La buona scuola. “L’ora di otium”. Ancora una volta Massimo Gramellini “buongiorna” sulla scuola. Noi abbiamo scritto di scuola un articolo si e l’altro pure. Se qualcuno ci leggesse forse ne trarrebbe qualche giovamento, vista la nostra esperienza. La lingua italiana è una materia fondamentale della formazione e dell’istruzione nella nostra scuola. Il fatto che sia stata minimizzata, che sia insegnata malamente, che non si faccia più dettato, riassunto e analisi logica a vantaggio dell’articolo di giornale, del saggio breve, della critica storica e artistica o che non si facciano parlare in pubblico gli studenti “dal muretto”  non vuol dire che si possa usare l’ora di “socialità” per compensare queste carenze né per recuperare la capacità di dialogo e di  sana relazione interpersonale che dovrebbe iniziare dai nuclei o dalle tribù familiari che hanno per Costituzione la responsabilità “in educando”. Non mi stancherò mai di ripetere come noi, generazione anni ’50, prima della malefica riforma della scuola media del 1963 alla fine della terza leggevamo e capivamo senza problemi il “Moby Dick” di Melville tradotto da Cesare Pavese!

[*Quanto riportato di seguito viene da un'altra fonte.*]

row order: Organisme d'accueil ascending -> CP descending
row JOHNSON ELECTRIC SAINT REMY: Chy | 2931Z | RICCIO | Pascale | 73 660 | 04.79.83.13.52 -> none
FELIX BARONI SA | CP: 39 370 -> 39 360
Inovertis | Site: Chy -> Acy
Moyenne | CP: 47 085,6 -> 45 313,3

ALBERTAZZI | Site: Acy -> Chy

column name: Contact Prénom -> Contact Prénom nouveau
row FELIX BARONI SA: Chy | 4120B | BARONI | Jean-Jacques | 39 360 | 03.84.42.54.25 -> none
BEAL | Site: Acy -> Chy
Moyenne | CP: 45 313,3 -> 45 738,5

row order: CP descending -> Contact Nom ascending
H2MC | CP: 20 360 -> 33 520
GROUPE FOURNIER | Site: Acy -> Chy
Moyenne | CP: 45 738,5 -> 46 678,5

Abbiamo sempre detto che l’insegnamento della lingua italiana va riportato in parte a 40 anni indietro e in parte attualizzato alla nuova comunicazione, ai media ed alla velocità delle informazioni. Molte università sono costrette ad istituire corsi di recupero della lingua italiana per le loro matricole: altro che inglese! Altro che ora dell’ozio. Il momento della giornata per il dolce far nulla, la meditazione e la riflessione, anche filosofica, potrebbe essere invece la trasformazione della famigerata ora di religione, sottratta finalmente ad una specie di culto di stato. Eviteremmo guerre e guerricciole ridicole, se non fossero pesanti e pericolose per l’ignoranza di entrambi i contendenti di turno, tra credenze e superstizioni variegate e l’ora dell’otium potrebbe essere veramente utile come cerniera e ponte tra le altre discipline in un curricolo diverso da quello edulcorato della “Buona Scuola” più rigoroso, più serio dove la dignità di materie scientifiche, linguistiche,umanistiche e artistiche è la stessa, perché il cervello in crescita ha bisogno di tutte.